I'm a software developer in a small company. Recently the company hired a new department head after the previous one resigned. Thereafter the new department head hired his friend/colleague from his last job.

It didn't take long for dynamic between the boss and his new sidekick to alienate me and some others in the department. While not officially or in practice anyone's superior, the sidekick clearly fancied himself second-in-command, and engages in a kind of status-climbing, condescending behavior (though subtle enough to be imperceptible to those not on the receiving end):

  • attempting to micromanage other employees, including senior ones
  • scheduling a daily meeting, serving no apparent purpose, which had the structure of him asking each team member in turn "what are you working on today?"
  • casually dropping facts in to conversation that emphasize his in status with the boss, including company details he was privy to
  • using the royal "we" as a status differentiator: we really appreciate your work on this project
  • eagerly taking credit for others' work, not thinking to give credit to others where due
  • expecting junior members of the team to account for their whereabouts, yet not bothering to inform the team when he himself will be away from the office

All this might not be so bad, except that the boss clearly plays favorites with his sidekick. Again, the behavior is subtle, but it clearly suggests a kind of two-man clique. Furthermore, the sidekick has (wisely) schmoozed with other departments and has them in his corner. The resulting dynamic has been quite frustrating for me and for the majority of the dev team. Our only solution has been to try and leave as quickly as possible.

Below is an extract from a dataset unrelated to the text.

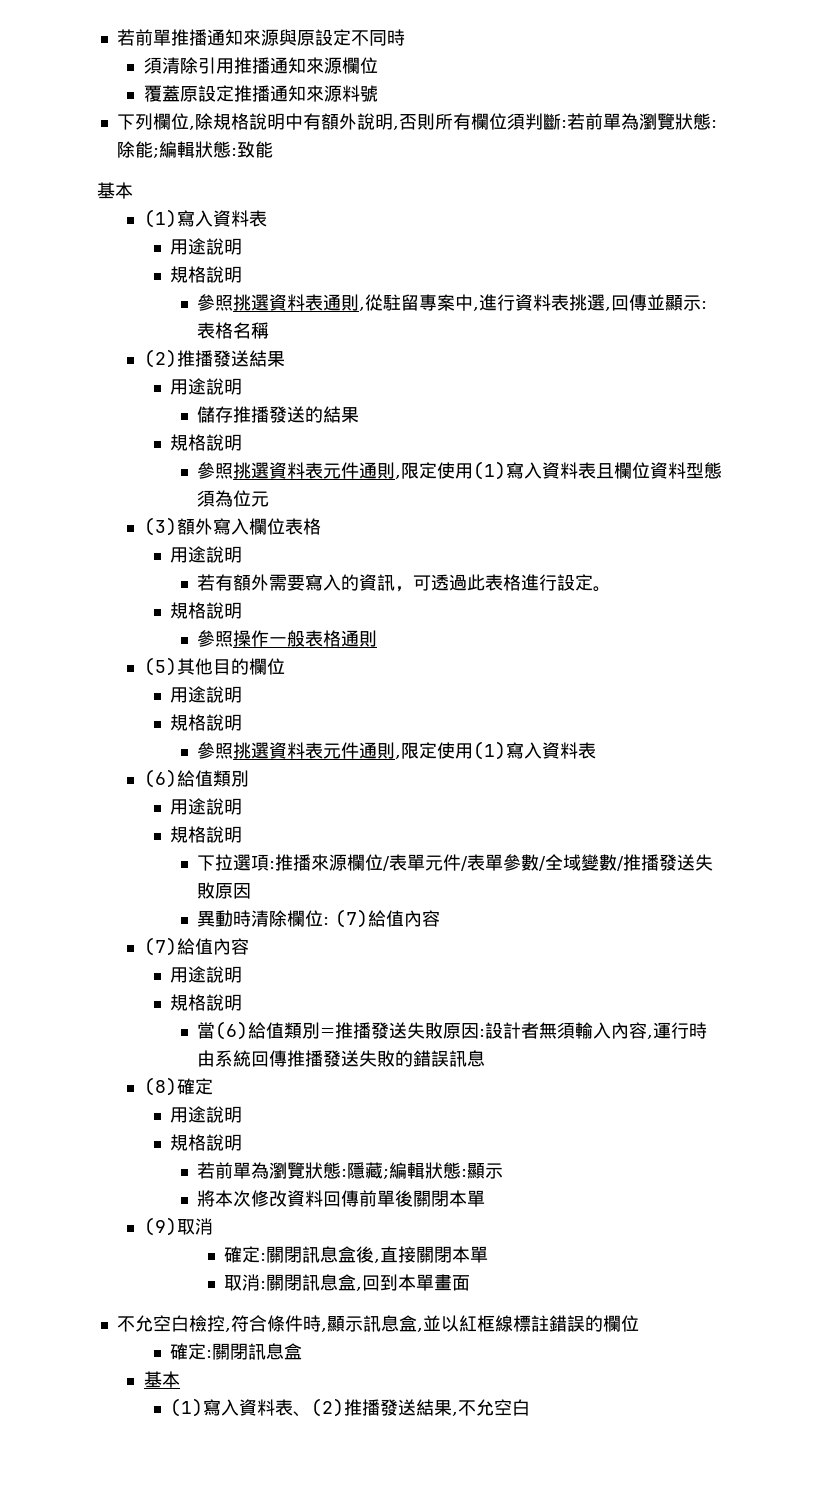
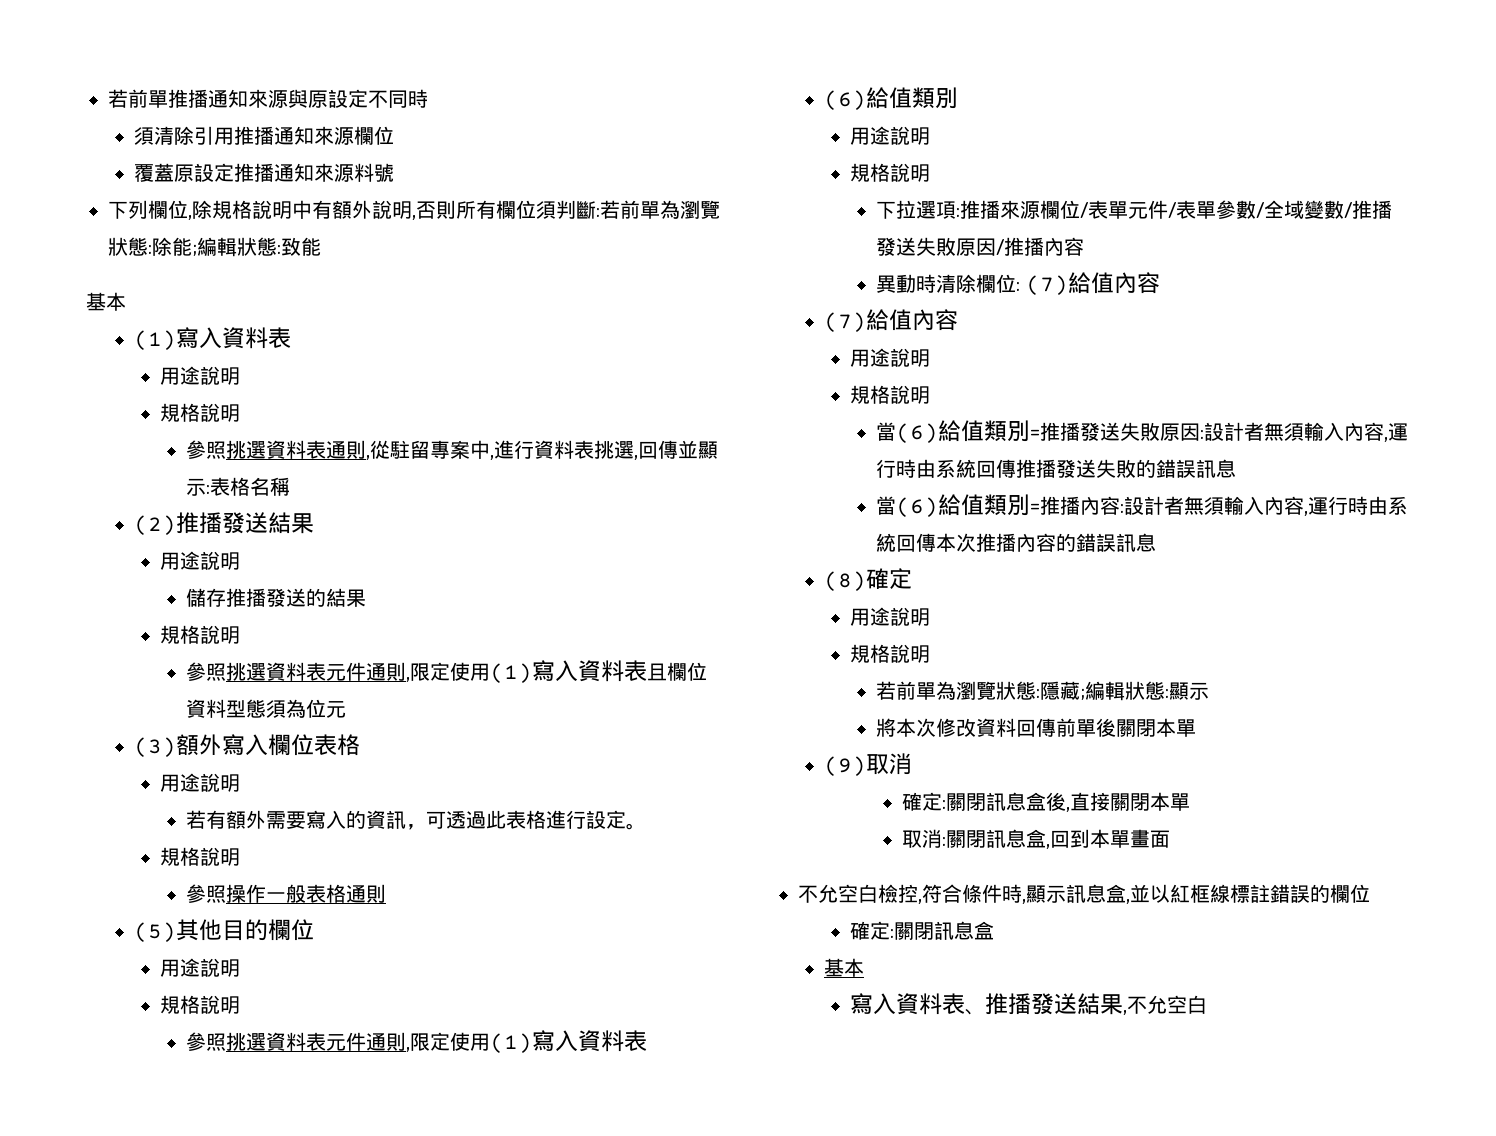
- 下拉選項:推播來源欄位/表單元件/表單參數/全域變數/推播發送失敗原因
+ 下拉選項:推播來源欄位/表單元件/表單參數/全域變數/推播發送失敗原因/推播內容
+ 當(6)給值類別=推播內容:設計者無須輸入內容,運行時由系統回傳本次推播內容的錯誤訊息
- (1)寫入資料表、(2)推播發送結果,不允空白
+ 寫入資料表、推播發送結果,不允空白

I'm trying to learn from this experience and gain some perspective. These are the questions I have.

  1. Regarding the sidekick: Is this a common type of character in office environments? I'm reminded of Dwight from The Office. If so, what is the best way to deal with or neutralize someone intent on ingratiating themselves to superiors, and going on creepy power trips? My approach has been to try and ignore him, but of course that was not productive. Do I have to become the office Jim, using sarcastic humor to take the office Dwight down a peg?

  2. Regarding the boss: To me, the fact that he needs such a sidekick indicates that he's insecure as a leader and the fact that he overlooks his sidekick's officious behavior suggests that he's not serious about building a cohesive team. I would like a reality check: is there some kind of etiquette that my boss is breaching by appearing to play favorites with his sidekick? Or am I being too sensitive?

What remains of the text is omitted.